►

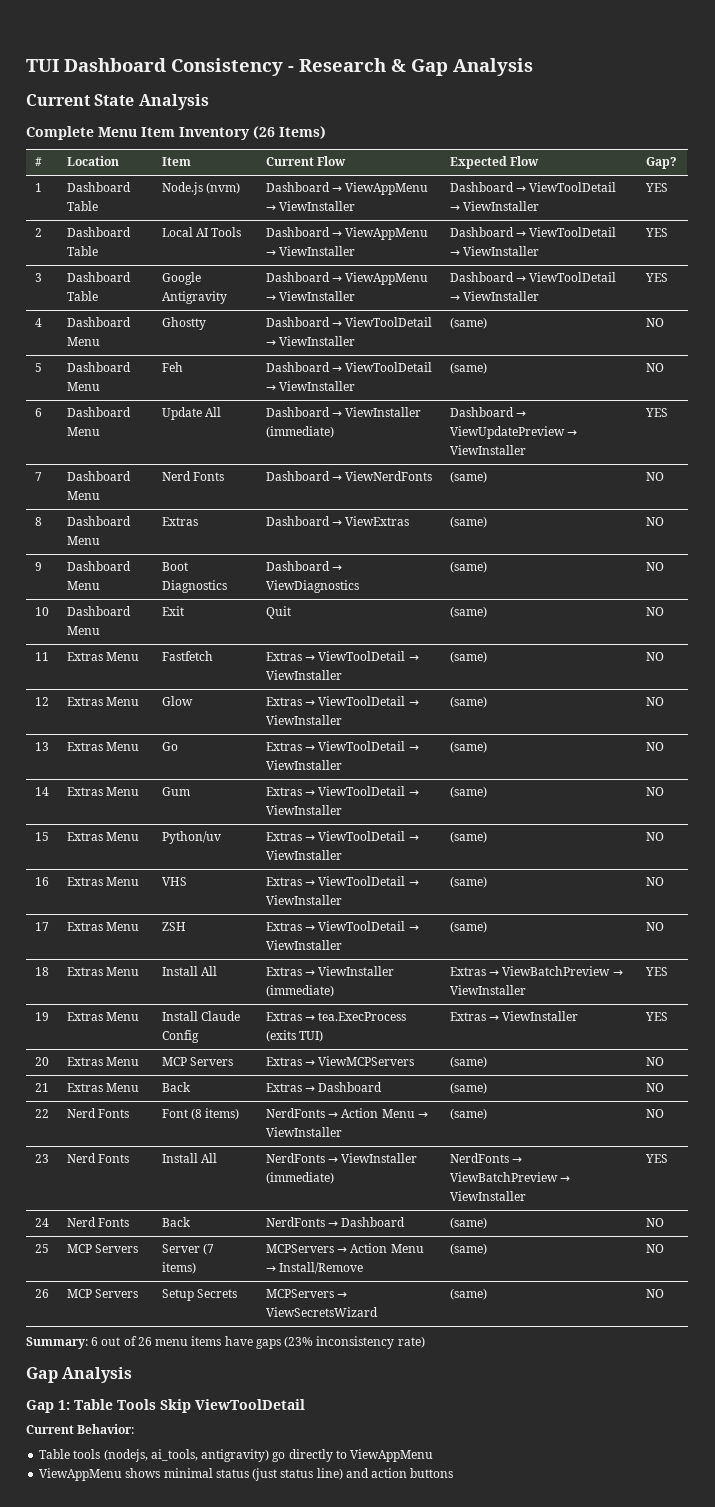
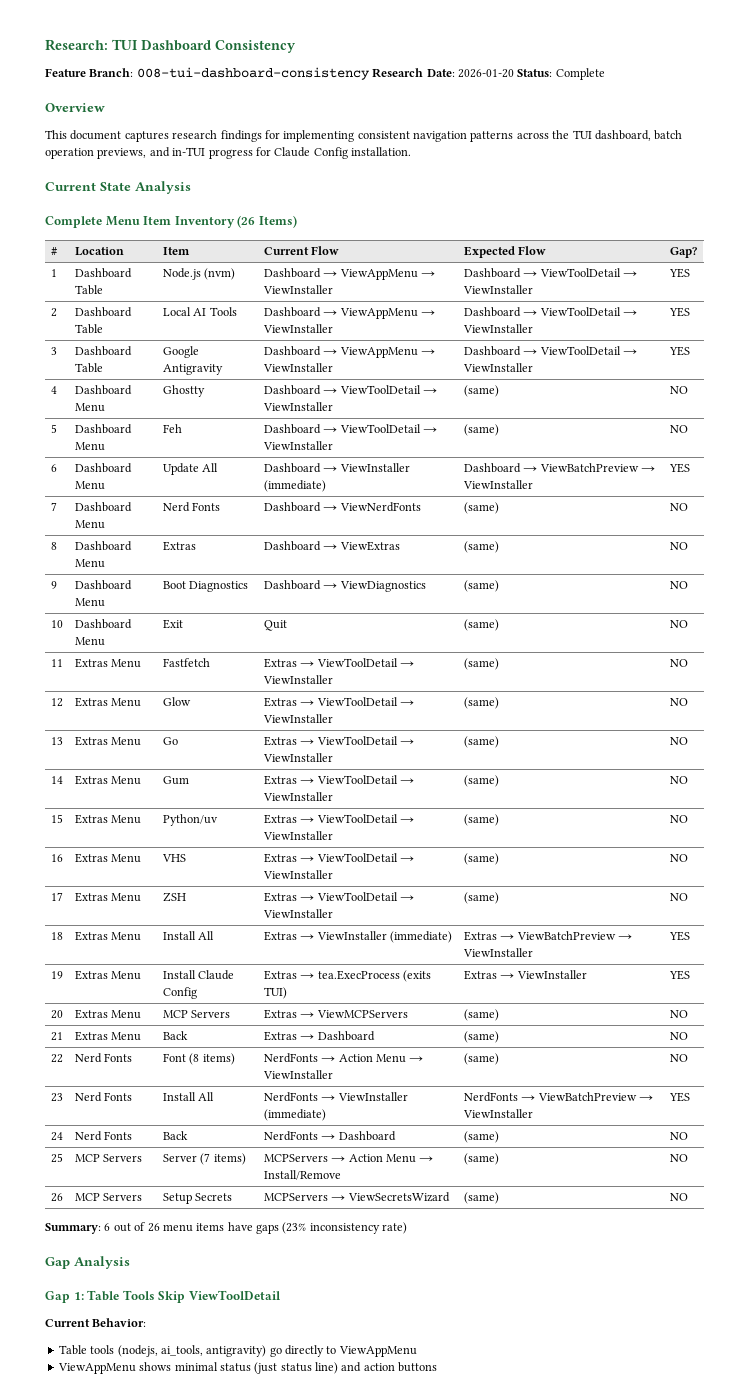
- TUI Dashboard Consistency - Research & Gap Analysis
+ Research: TUI Dashboard Consistency
+ Feature Branch: 008-tui-dashboard-consistency Research Date: 2026-01-20 Status: Complete
+ Overview
+ This document captures research findings for implementing consistent navigation patterns across the TUI dashboard, batch operation previews, and in-TUI progress for Claude Config installation.
- 6 | Dashboard Menu | Update All | Dashboard → ViewInstaller (immediate) | Dashboard → ViewUpdatePreview → ViewInstaller | YES
+ 6 | Dashboard Menu | Update All | Dashboard → ViewInstaller (immediate) | Dashboard → ViewBatchPreview → ViewInstaller | YES

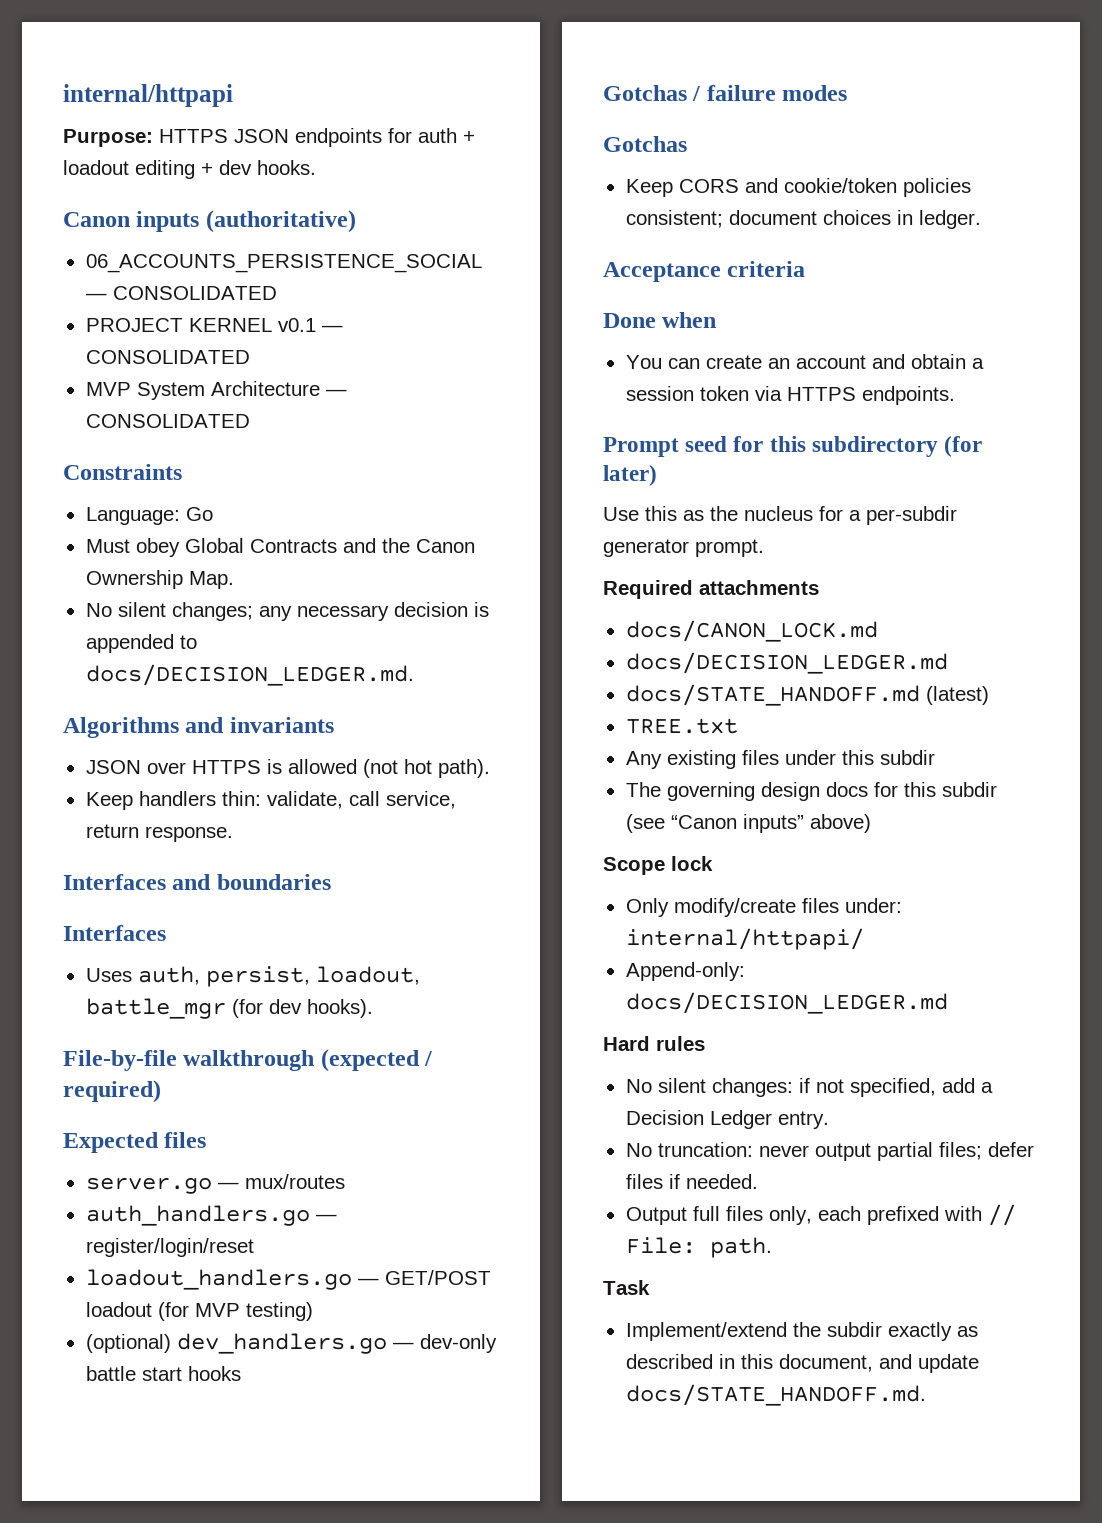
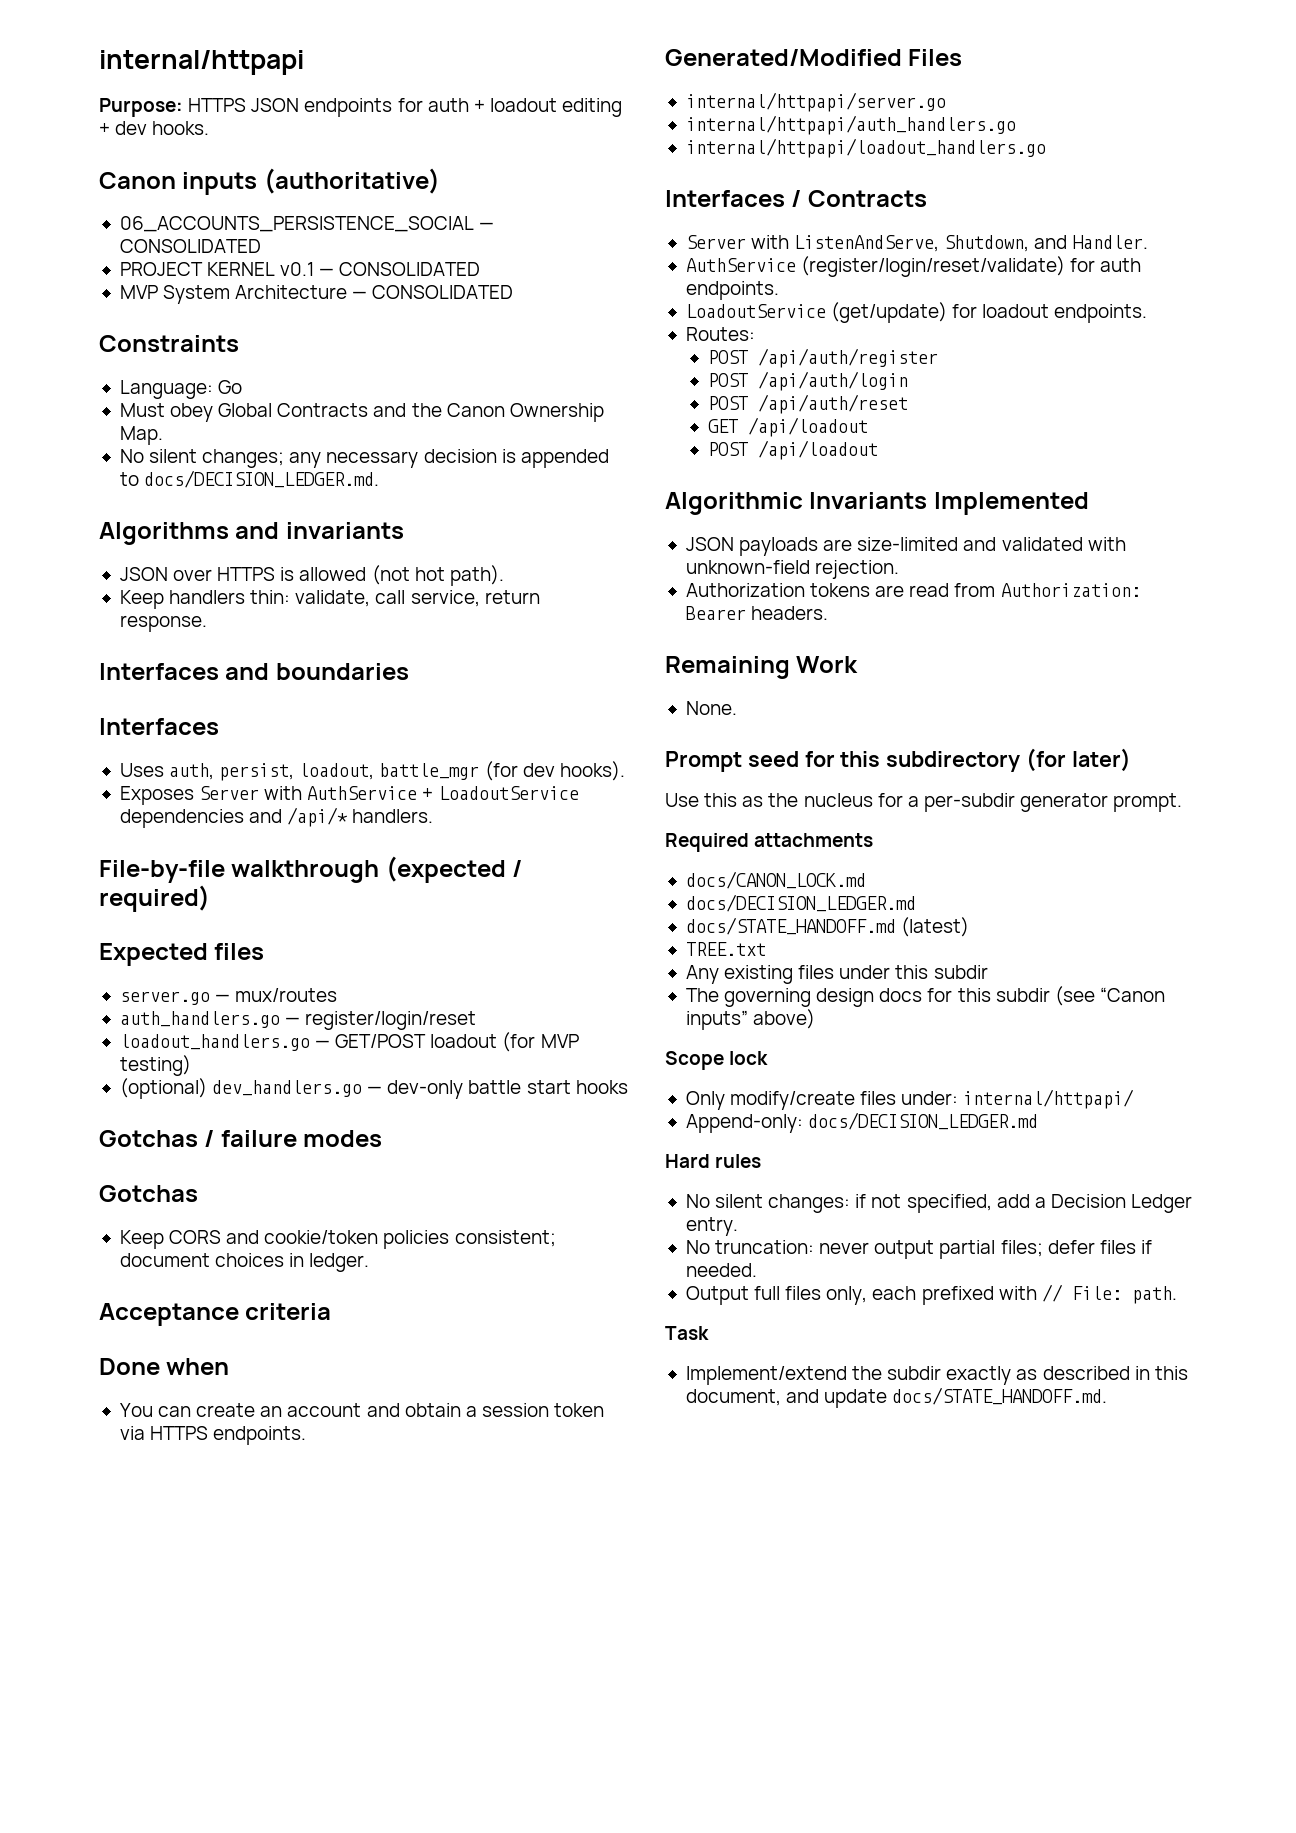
+ Exposes Server with AuthService + LoadoutService dependencies and /api/* handlers.
+ Generated/Modified Files
+ internal/httpapi/server.go
+ internal/httpapi/auth_handlers.go
+ internal/httpapi/loadout_handlers.go
+ Interfaces / Contracts
+ Server with ListenAndServe, Shutdown, and Handler.
+ AuthService (register/login/reset/validate) for auth endpoints.
+ LoadoutService (get/update) for loadout endpoints.
+ Routes:
+ POST /api/auth/register
+ POST /api/auth/login
+ POST /api/auth/reset
+ GET /api/loadout
+ POST /api/loadout
+ Algorithmic Invariants Implemented
+ JSON payloads are size-limited and validated with unknown-field rejection.
+ Authorization tokens are read from Authorization: Bearer headers.
+ Remaining Work
+ None.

◄

Work instruction
Search term "with": return each line of the data that contains it.

Exercise solution
+ Exposes Server with AuthService + LoadoutService dependencies and /api/* handlers.
+ Server with ListenAndServe, Shutdown, and Handler.
+ JSON payloads are size-limited and validated with unknown-field rejection.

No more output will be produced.